Vice President Mike Pence attended a ceremony in Hawaii Wednesday to receive remains of United States soldiers killed in the Korean War, a bloody conflict which, as History.com records, ended 65 years ago last Friday. At the ceremony, Pence thanked North Korean dictator Kim Jong Un, who agreed to return the remains at his summit meeting with Donald Trump in June.

“I want to thank Chairman Kim in front of the media for fulfilling a promise that he made to me,” Pence said, according to an account by CBS News. “And I’m sure that he will continue to fulfill that promise as they search and search and search. These incredible American heroes will soon lay at rest on sacred American soil.”

There’s only one problem.
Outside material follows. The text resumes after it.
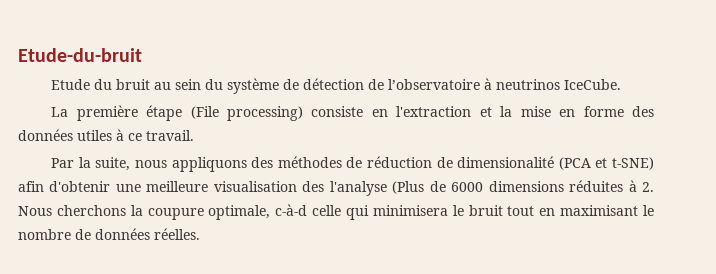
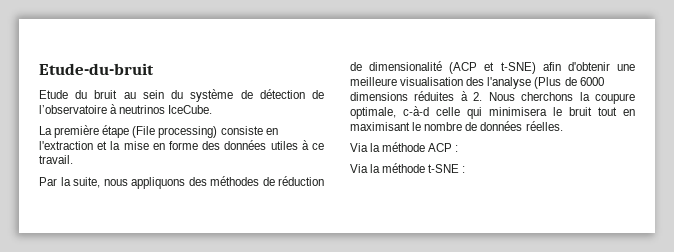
- Par la suite, nous appliquons des méthodes de réduction de dimensionalité (PCA et t-SNE) afin d'obtenir une meilleure visualisation des l'analyse (Plus de 6000 dimensions réduites à 2. Nous cherchons la coupure optimale, c-à-d celle qui minimisera le bruit tout en maximisant le nombre de données réelles.
+ Par la suite, nous appliquons des méthodes de réduction de dimensionalité (ACP et t-SNE) afin d'obtenir une meilleure visualisation des l'analyse (Plus de 6000 dimensions réduites à 2. Nous cherchons la coupure optimale, c-à-d celle qui minimisera le bruit tout en maximisant le nombre de données réelles.
+ Via la méthode ACP :
+ Via la méthode t-SNE :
According to a report by the Associated Press on Tuesday, there is simply no way to tell whether the remains actually belong to American soldiers killed in the three-year war that broke out on June 25, 1950.

With the 55 boxes sent by North Korea to the U.S. military base at Pearl Harbor, Hawaii, this week, the only item that could be used to identify the remains was a single military dog-tag, according to the AP report. North Korea included “no other information that could help U.S. forensics experts determine their individual identities,” a defense official told the AP.

U.S. Vice President Mike Pence speaks at a Wednesday ceremony in Hawaii, to receive the alleged remains of U.S. servicemen killed in the Korean War.

Trump also thanked Kim, posting his message to the North Korean dictator on Twitter last week.

But forensics experts say that identifying the remains may take years, according to a report by New York Magazine on Wednesday. Between 1990 and 1994, the AP reported, North Korea handed over 208 boxes containing remains that they said belonged to U.S. war dead. But 24 years later, investigators have determined the identities of only 181 — and they believe that the boxes contained commingled remains from many more than 208 persons.

Because identifying the remains is such a painstaking process, “Trump can keep bragging about how he got back the remains of our great heroes without the media being able to definitively assert that he has not,” wrote New York columnist Jonathan Chait on Wednesday.

But the Defense Department on Wednesday said that the remains in the 55 boxes received in Hawaii “likely” belonged to Americans, according to the Washington Post.

“Generally speaking, what I can tell you is that the remains are consistent with the remains we have recovered in North Korea,” said U.S. Defense POW/MIA Accounting Agency analyst John Byrd, as quoted by The Post.